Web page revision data
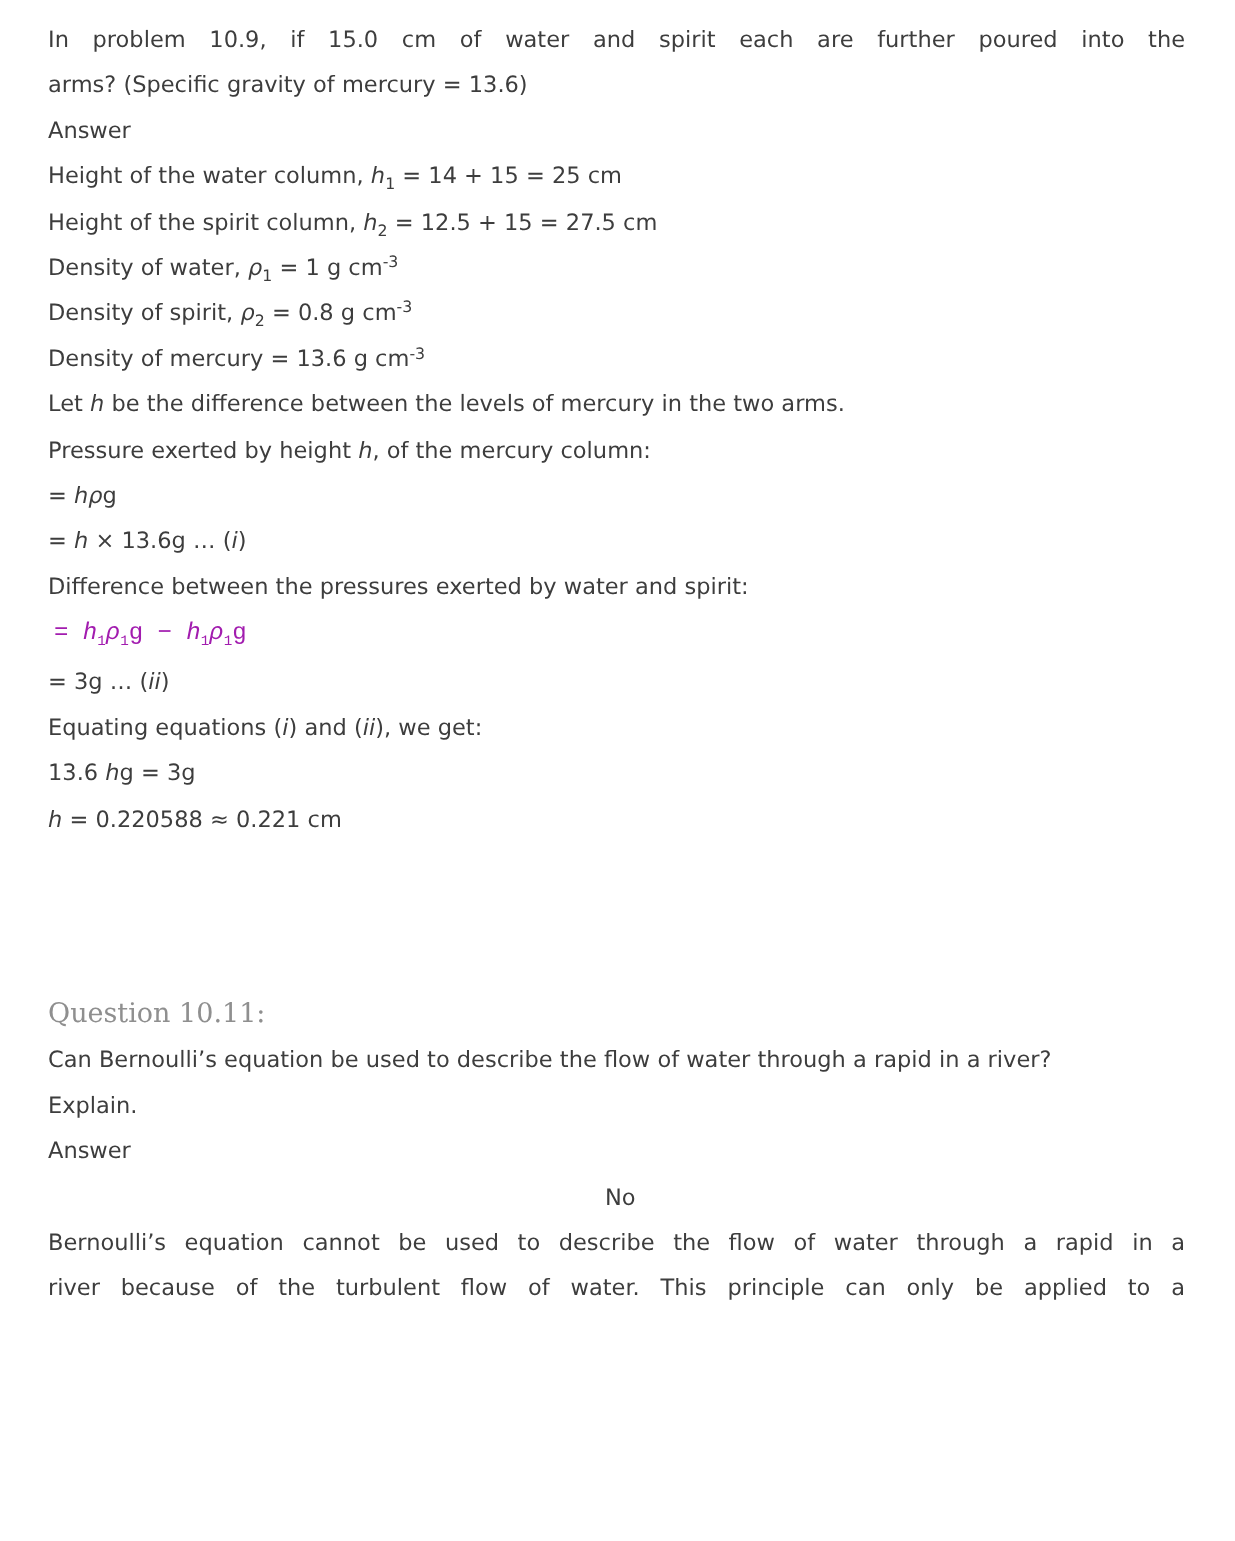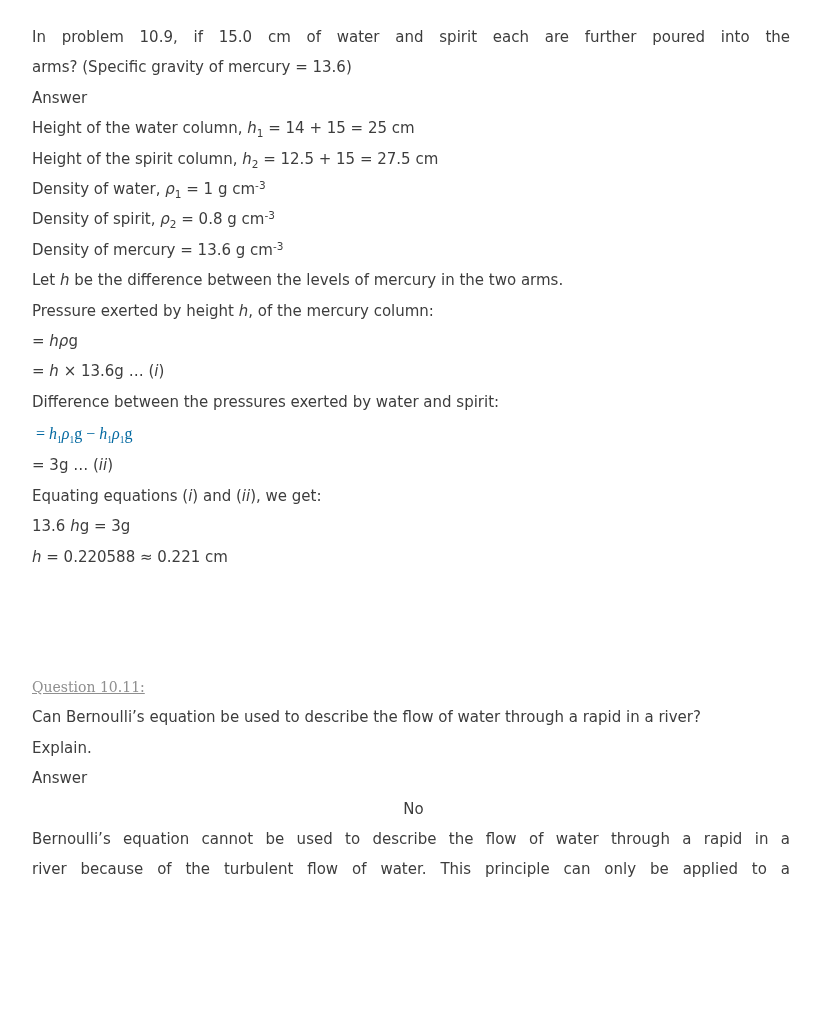--- a/index.html
+++ b/index.html
@@ -9,21 +9,21 @@
   }
   body {
     width: 823px;
     height: 1027px;
     overflow: hidden;
   }
   .doc {
     box-sizing: border-box;
     width: 823px;
     min-height: 1027px;
-    padding: 22px 33px 0 32px;
+    padding: 11px 33px 0 32px;
     font-family: "DejaVu Sans", "Liberation Sans", sans-serif;
     font-size: 15px;
     color: #3d3d3d;
     background: #ffffff;
   }
   .line {
     line-height: 30.4px;
     white-space: normal;
   }
   
@@ -33,32 +33,31 @@
   }
   sub, sup {
     font-style: normal;
     line-height: 0;
     font-size: 10.5px;
   }
   sub { vertical-align: -4px; }
   sup { vertical-align: 5px; }
   
   .equation {
-    font-family: Liberation Serif, serif;
+    font-family: Liberation Mono, monospace;
     font-size: 16px;
-    color: #0369a1;
+    color: #a21caf;
     padding-left: 4px;
     line-height: 33px;
   }
   .equation sub { font-size: 9.5px; vertical-align: -4px; }
   .q-heading {
     font-family: "DejaVu Serif", "Liberation Serif", serif;
-    font-size: 14px;
+    font-size: 18px;
     color: #8f8f8f;
-    text-decoration: underline;
   }
   .indent-sm { padding-left: 5px; text-align: center; }
   .spacer { width: 100%; }
   i { font-style: italic; }
 </style>
 </head>
 <body>
 
 <div class="doc" style="background: rgb(255, 255, 255); color: rgb(61, 61, 61);">
   <div id="doc-body">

Activity:
Repeat the records word for word. Leave out whatever pictures they hold.

Output for this exercise:
--- a/index.html
+++ b/index.html
@@ -9,21 +9,21 @@
   }
   body {
     width: 823px;
     height: 1027px;
     overflow: hidden;
   }
   .doc {
     box-sizing: border-box;
     width: 823px;
     min-height: 1027px;
-    padding: 22px 33px 0 32px;
+    padding: 11px 33px 0 32px;
     font-family: "DejaVu Sans", "Liberation Sans", sans-serif;
     font-size: 15px;
     color: #3d3d3d;
     background: #ffffff;
   }
   .line {
     line-height: 30.4px;
     white-space: normal;
   }
   
@@ -33,32 +33,31 @@
   }
   sub, sup {
     font-style: normal;
     line-height: 0;
     font-size: 10.5px;
   }
   sub { vertical-align: -4px; }
   sup { vertical-align: 5px; }
   
   .equation {
-    font-family: Liberation Serif, serif;
+    font-family: Liberation Mono, monospace;
     font-size: 16px;
-    color: #0369a1;
+    color: #a21caf;
     padding-left: 4px;
     line-height: 33px;
   }
   .equation sub { font-size: 9.5px; vertical-align: -4px; }
   .q-heading {
     font-family: "DejaVu Serif", "Liberation Serif", serif;
-    font-size: 14px;
+    font-size: 18px;
     color: #8f8f8f;
-    text-decoration: underline;
   }
   .indent-sm { padding-left: 5px; text-align: center; }
   .spacer { width: 100%; }
   i { font-style: italic; }
 </style>
 </head>
 <body>
 
 <div class="doc" style="background: rgb(255, 255, 255); color: rgb(61, 61, 61);">
   <div id="doc-body">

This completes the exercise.